SCHOOL OF CARING
Learning at Brockwood Park is based on ecology and a sense of the sacred.
THE DAY AT Brockwood Park School begins with ten minutes of silence. All sixty students and thirty staff gather at 8.00am in the school's octagonal assembly hall to share the quiet moments. Silence plays an important part in the school day. Further moments of quiet are held before classes, meetings and other activities.
The school, which occupies an eighteenth-century house and several outbuildings set in forty acres in the Hampshire countryside, was set up in 1969 by the philosopher and educationalist J. Krishnamurti. Brockwood is one of a handful of schools established by him round the world, each with its own structure and role.
Brockwood is an international school, fully residential, catering for students from fourteen to nineteen years of age. They come from thirty different countries, and the mix of nationalities is kept deliberately broad.
Brockwood only takes older teenagers partly because of its aim of creating a small supportive community where the students learn to take responsibility for themselves and others, and where they feel sufficiently secure to engage in a serious exploration of issues that concern young people, such as fear, identity, sexuality and death.
Between the moments of silence, Brockwood is a lively, vibrant place. Students study a range of subjects, from languages to physics and fine art, with music particularly popular. Krishnamurti spoke about two streams of learning - one concerned with the accumulation of knowledge and skills necessary to live and make a living in the world, and the other to do with "the understanding with sensitivity and intelligence of the whole problem of living; the whole structure of human existence". Brockwood aims to ensure that the two streams flow in harmony.

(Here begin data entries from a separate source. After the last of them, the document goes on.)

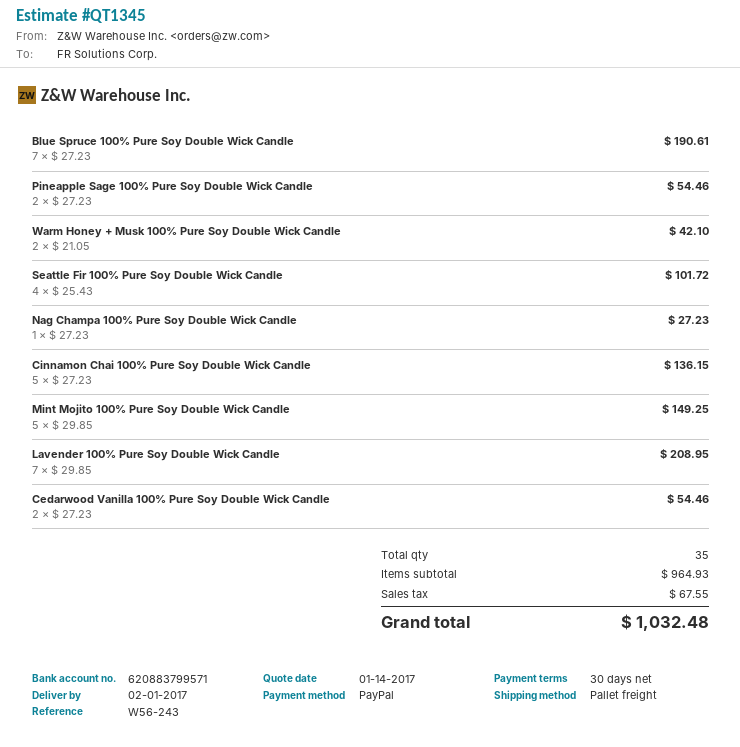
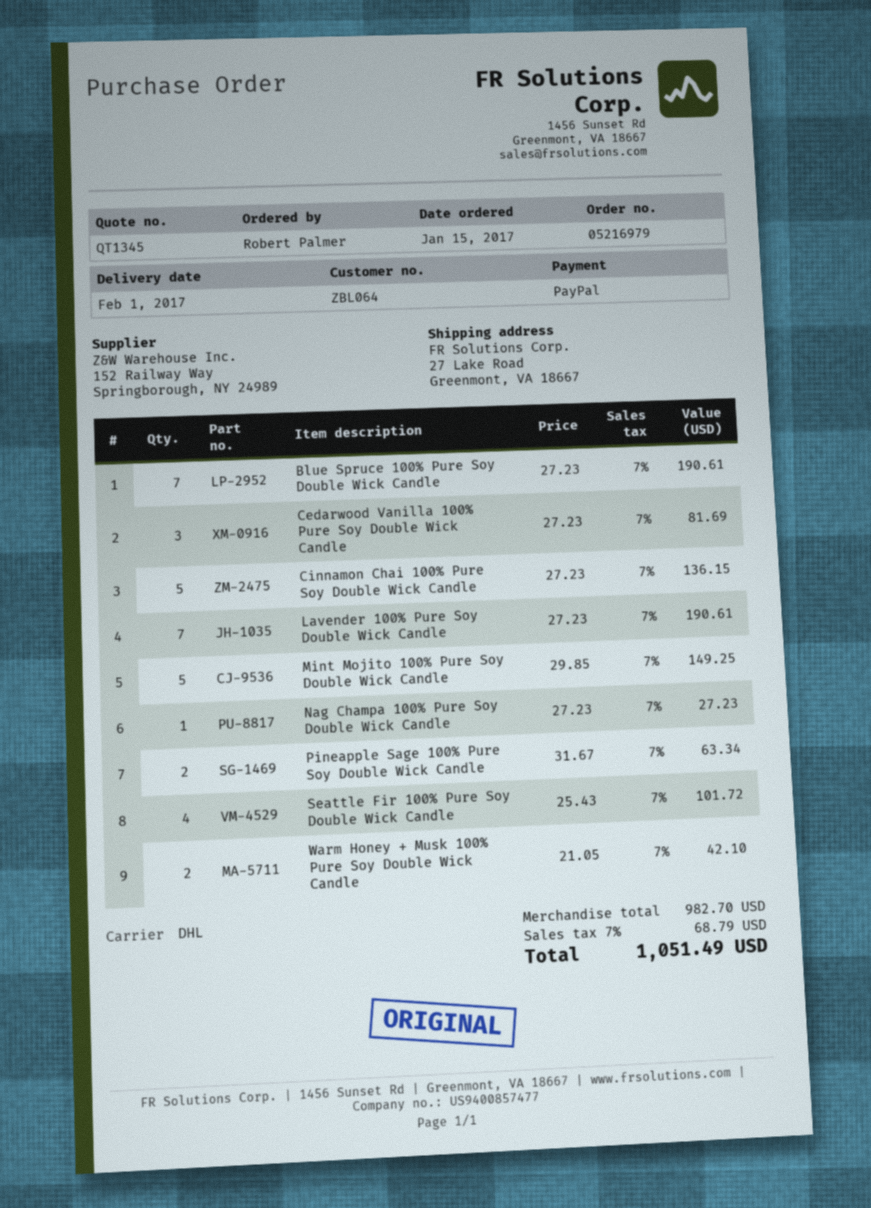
shipping method: pallet freight -> DHL
Pineapple Sage 100% Pure Soy Double Wick Candle: 2 x 27.23 = 54.46 -> 2 x 31.67 = 63.34
Lavender 100% Pure Soy Double Wick Candle: 7 x 29.85 = 208.95 -> 7 x 27.23 = 190.61
Cedarwood Vanilla 100% Pure Soy Double Wick Candle: 2 x 27.23 = 54.46 -> 3 x 27.23 = 81.69
subtotal: 964.93 -> 982.70
tax: 67.55 -> 68.79
total: 1032.48 -> 1051.49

Meanwhile, Brockwood attempts to implement two of Krishnamurti's other founding principles: that it should encourage a sense of the sacred - not in the sense of formalised religion, but in being open to what is beyond the limits of thought - and being close to nature, and learning to observe and care for the Earth.
Brockwood is blessed with being surrounded by glorious English countryside - fields, woods and rolling hills, and, right by the school building, an extended grove of exotic trees and shrubs. Brockwood also has a large organic vegetable garden - the school is vegetarian - and it puts much time and effort into growing fresh food to meet its needs.
All students take the course called Care for the Earth - a ninety-minute session a week where students study ecological and environmental principles, but where most activity is out of doors, either planting and caring for their own small garden plots, or in projects that the students devise for themselves, such as extending the grove, raising owls, or building shelters out of natural materials.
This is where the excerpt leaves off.